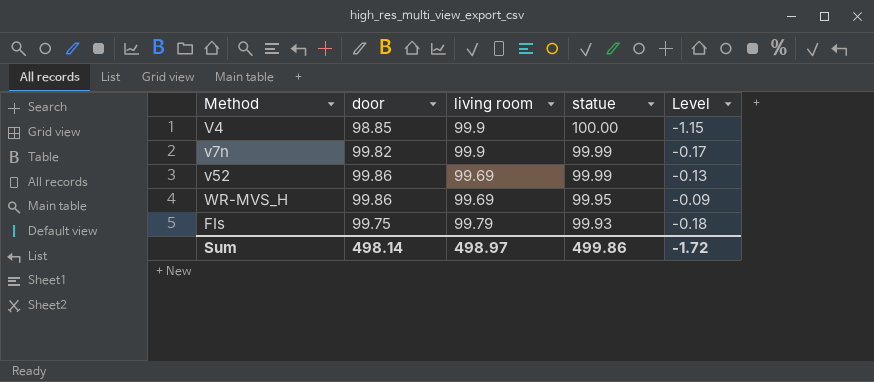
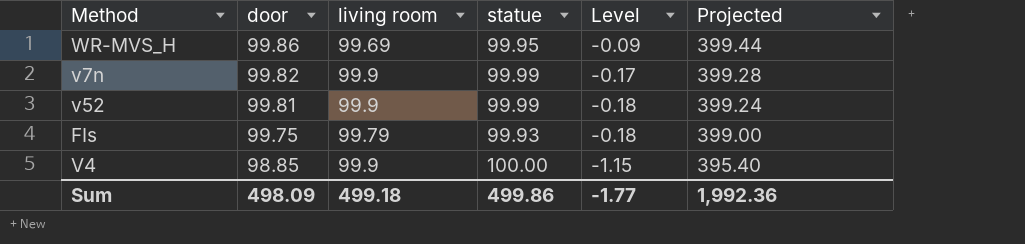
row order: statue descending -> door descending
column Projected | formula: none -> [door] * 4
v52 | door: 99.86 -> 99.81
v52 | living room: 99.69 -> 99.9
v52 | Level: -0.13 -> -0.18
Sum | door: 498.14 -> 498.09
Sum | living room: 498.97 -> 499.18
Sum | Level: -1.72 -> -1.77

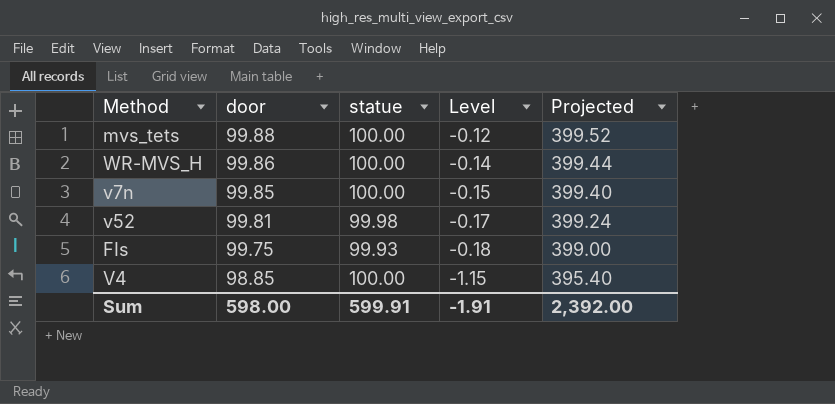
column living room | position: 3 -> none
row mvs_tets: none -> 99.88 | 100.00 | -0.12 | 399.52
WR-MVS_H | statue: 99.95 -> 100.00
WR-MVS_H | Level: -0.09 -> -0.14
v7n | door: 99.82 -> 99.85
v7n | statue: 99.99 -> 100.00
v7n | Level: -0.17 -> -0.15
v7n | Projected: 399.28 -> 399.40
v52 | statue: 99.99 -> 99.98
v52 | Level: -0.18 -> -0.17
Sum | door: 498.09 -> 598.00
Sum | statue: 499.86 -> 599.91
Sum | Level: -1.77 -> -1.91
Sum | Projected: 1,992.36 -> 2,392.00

··········

- **EXERCISE OBJECTIVE**
Search the records for the word "room". Copy every line that has it.

- **TASK SOLUTION**
v52 | living room: 99.69 -> 99.9
Sum | living room: 498.97 -> 499.18
column living room | position: 3 -> none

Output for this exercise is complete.